START Material for this exercise
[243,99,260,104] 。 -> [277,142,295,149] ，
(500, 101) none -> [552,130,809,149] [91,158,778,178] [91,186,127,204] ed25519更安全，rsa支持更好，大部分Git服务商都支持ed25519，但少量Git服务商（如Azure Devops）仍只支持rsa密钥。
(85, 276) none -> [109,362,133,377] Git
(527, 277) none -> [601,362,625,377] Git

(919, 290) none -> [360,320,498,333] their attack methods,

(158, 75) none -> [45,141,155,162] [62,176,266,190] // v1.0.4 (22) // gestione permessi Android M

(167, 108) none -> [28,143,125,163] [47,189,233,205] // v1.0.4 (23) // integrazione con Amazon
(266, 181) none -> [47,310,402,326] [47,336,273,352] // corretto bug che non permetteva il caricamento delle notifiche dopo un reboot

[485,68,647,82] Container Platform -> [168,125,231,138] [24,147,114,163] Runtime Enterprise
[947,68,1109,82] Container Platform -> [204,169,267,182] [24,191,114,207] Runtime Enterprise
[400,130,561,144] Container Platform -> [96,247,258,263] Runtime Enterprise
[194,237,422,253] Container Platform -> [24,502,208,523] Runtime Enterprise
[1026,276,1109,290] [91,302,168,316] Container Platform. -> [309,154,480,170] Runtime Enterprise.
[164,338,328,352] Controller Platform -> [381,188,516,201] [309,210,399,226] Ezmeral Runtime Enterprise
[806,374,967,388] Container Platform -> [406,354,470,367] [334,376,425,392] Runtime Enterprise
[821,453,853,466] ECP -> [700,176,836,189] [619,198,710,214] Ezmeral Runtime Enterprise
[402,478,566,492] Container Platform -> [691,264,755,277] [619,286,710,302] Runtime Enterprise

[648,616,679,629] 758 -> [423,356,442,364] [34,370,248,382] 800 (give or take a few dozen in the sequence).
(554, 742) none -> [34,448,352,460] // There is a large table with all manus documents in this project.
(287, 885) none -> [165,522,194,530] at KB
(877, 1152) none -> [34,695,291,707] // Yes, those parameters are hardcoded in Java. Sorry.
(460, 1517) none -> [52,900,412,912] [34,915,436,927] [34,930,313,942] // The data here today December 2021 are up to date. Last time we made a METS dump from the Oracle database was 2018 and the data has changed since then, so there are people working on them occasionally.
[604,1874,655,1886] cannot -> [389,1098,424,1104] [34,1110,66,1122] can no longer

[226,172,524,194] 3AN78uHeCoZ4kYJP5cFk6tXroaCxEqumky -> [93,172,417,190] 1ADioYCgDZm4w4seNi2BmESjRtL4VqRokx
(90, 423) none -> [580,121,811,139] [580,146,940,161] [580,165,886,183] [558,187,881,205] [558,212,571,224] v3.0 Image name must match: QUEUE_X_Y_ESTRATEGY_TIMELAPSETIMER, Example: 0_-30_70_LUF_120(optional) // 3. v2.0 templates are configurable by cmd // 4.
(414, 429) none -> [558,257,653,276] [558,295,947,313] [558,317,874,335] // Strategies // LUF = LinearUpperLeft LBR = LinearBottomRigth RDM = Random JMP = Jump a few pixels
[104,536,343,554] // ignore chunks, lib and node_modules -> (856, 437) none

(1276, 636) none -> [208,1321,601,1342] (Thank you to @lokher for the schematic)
END Material for this exercise
§ **Aim of the exercise**:
Find the string "Ezmeral" in the data. Report each line it appears in.

§ **Answer box**:
[164,338,328,352] Controller Platform -> [381,188,516,201] [309,210,399,226] Ezmeral Runtime Enterprise
[821,453,853,466] ECP -> [700,176,836,189] [619,198,710,214] Ezmeral Runtime Enterprise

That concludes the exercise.